=== EXERCISE DATA ===

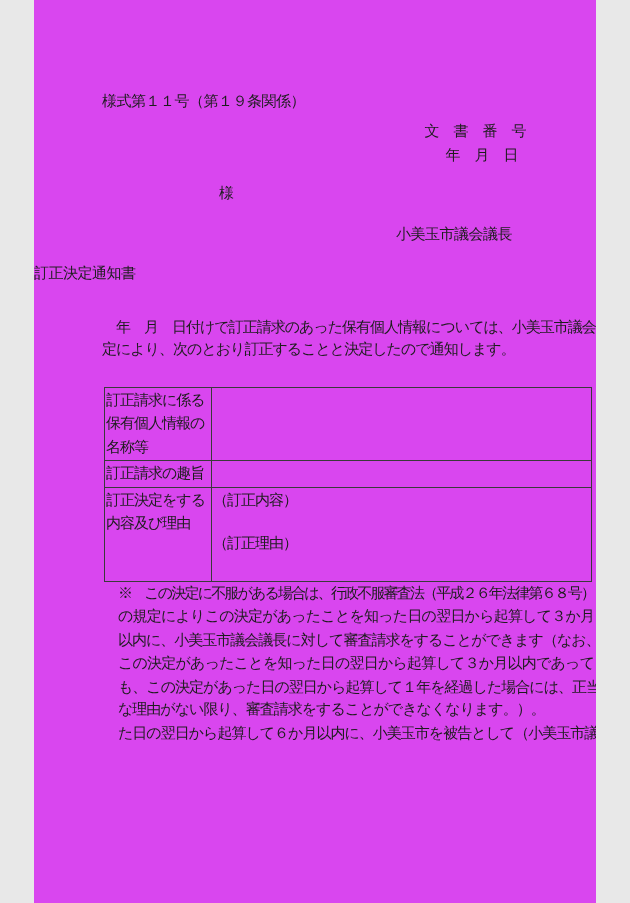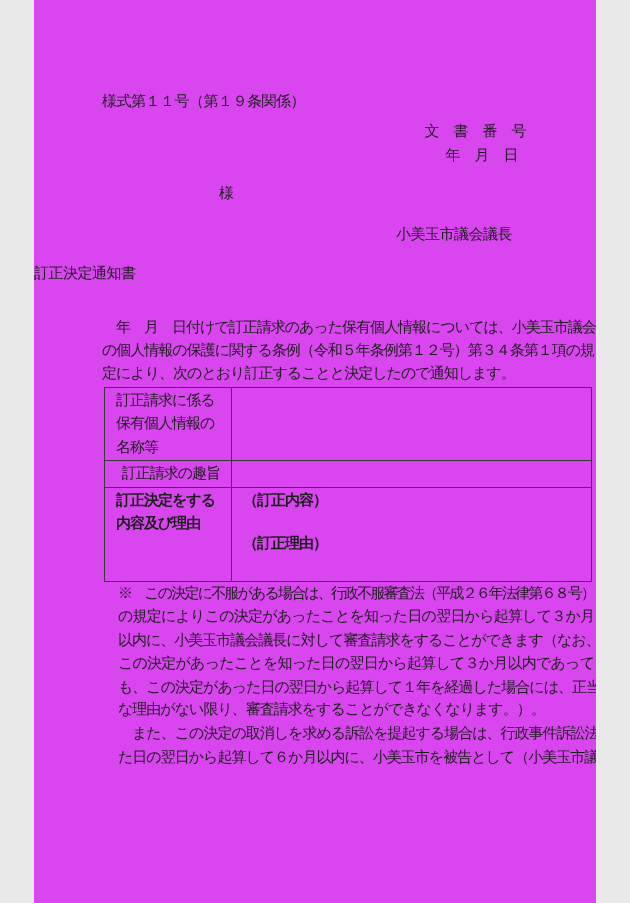"の個人情報の保護に関する条例（令和５年条例第１２号）第３４条第１項の規" div.line { html: <div>の個人情報の保護に関する条例（令和５年条例第１２号）第３４条第１項の規</div> -> none }
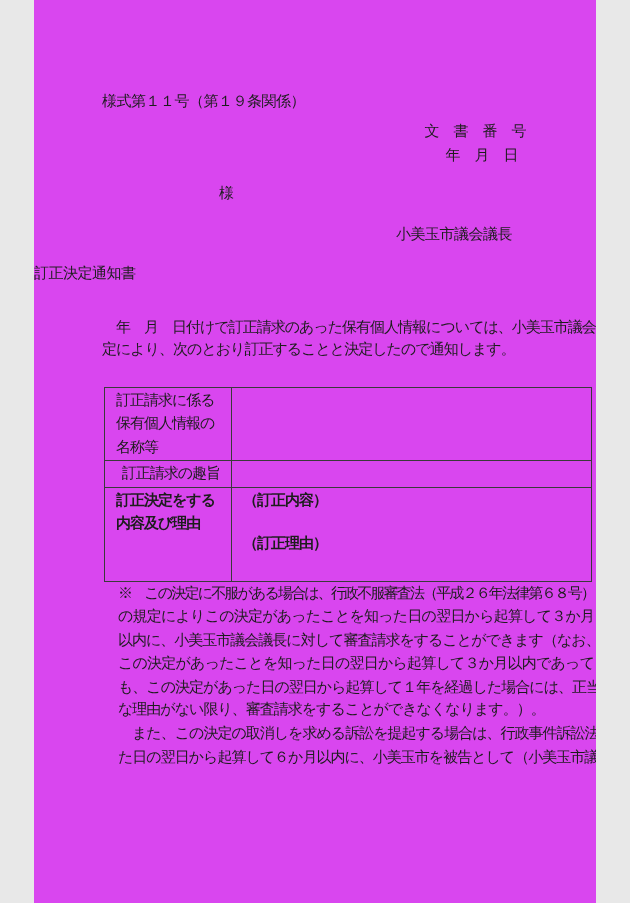"訂正請求に係る" table.decision td { padding: 1px 11px -> 1px 1px }
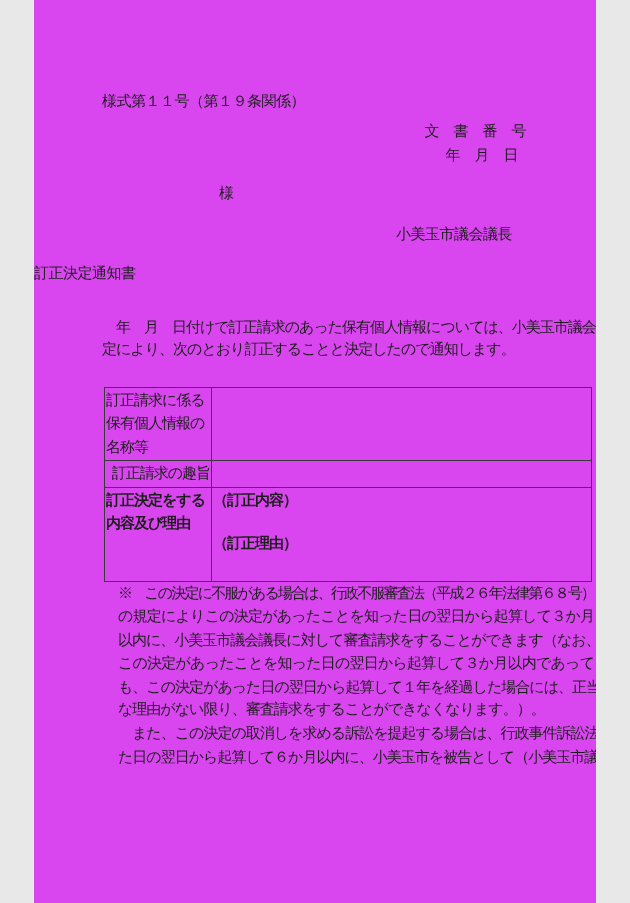"訂正請求の趣旨" tr.row2 { text-align: right -> none }
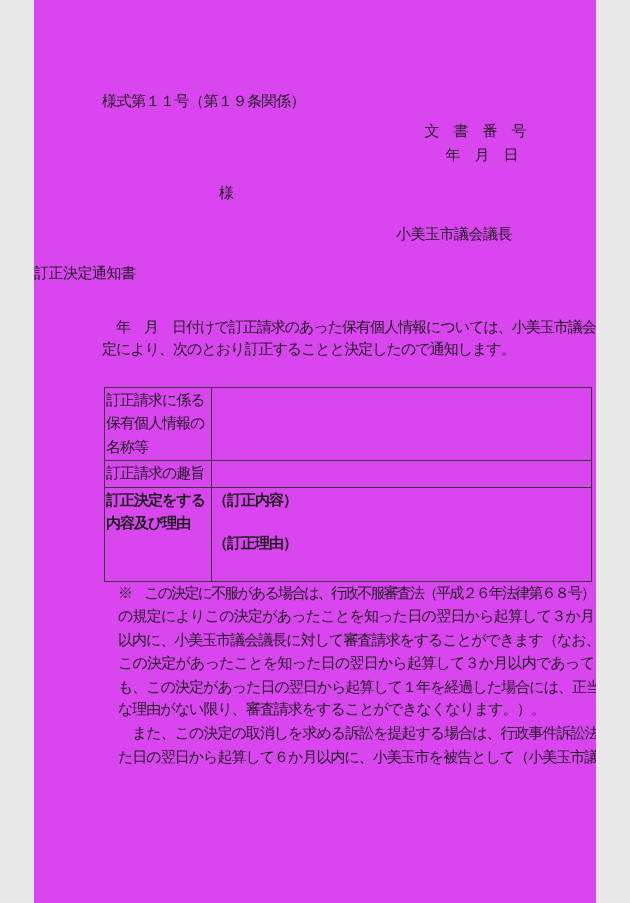"訂正決定をする" tr.row3 { font-weight: bold -> none }
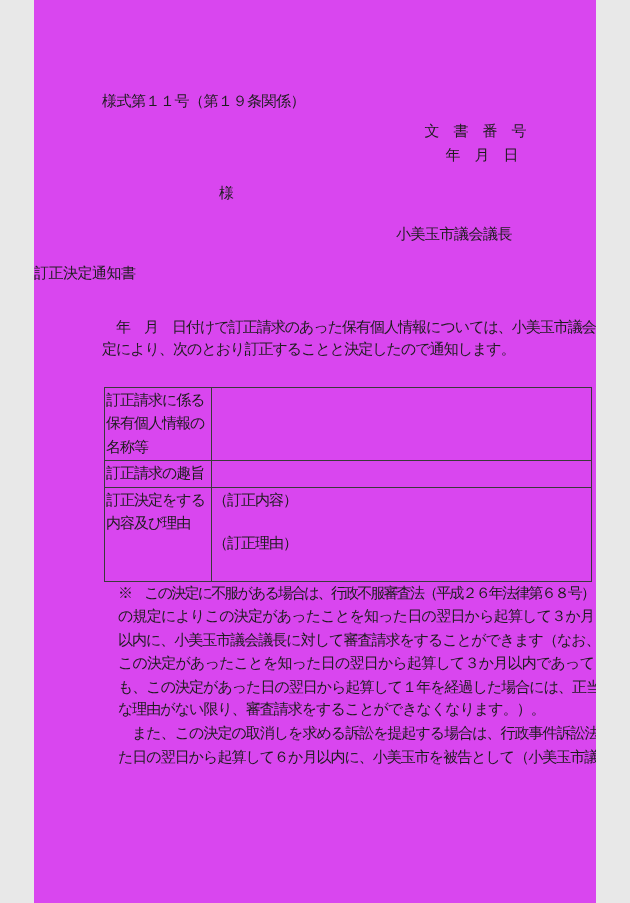"また、この決定の取消しを求める訴訟を提起する場合は、行政事件訴訟法" div.line { html: <div> また、この決定の取消しを求める訴訟を提起する場合は、行政事件訴訟法</div> -> none }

===

WHAT THE TASK ASKS: Your task is to retype all the entries exactly and leave out any pictures.

RESPONSE TO THIS EXERCISE:
"の個人情報の保護に関する条例（令和５年条例第１２号）第３４条第１項の規" div.line { html: <div>の個人情報の保護に関する条例（令和５年条例第１２号）第３４条第１項の規</div> -> none }
"訂正請求に係る" table.decision td { padding: 1px 11px -> 1px 1px }
"訂正請求の趣旨" tr.row2 { text-align: right -> none }
"訂正決定をする" tr.row3 { font-weight: bold -> none }
"また、この決定の取消しを求める訴訟を提起する場合は、行政事件訴訟法" div.line { html: <div> また、この決定の取消しを求める訴訟を提起する場合は、行政事件訴訟法</div> -> none }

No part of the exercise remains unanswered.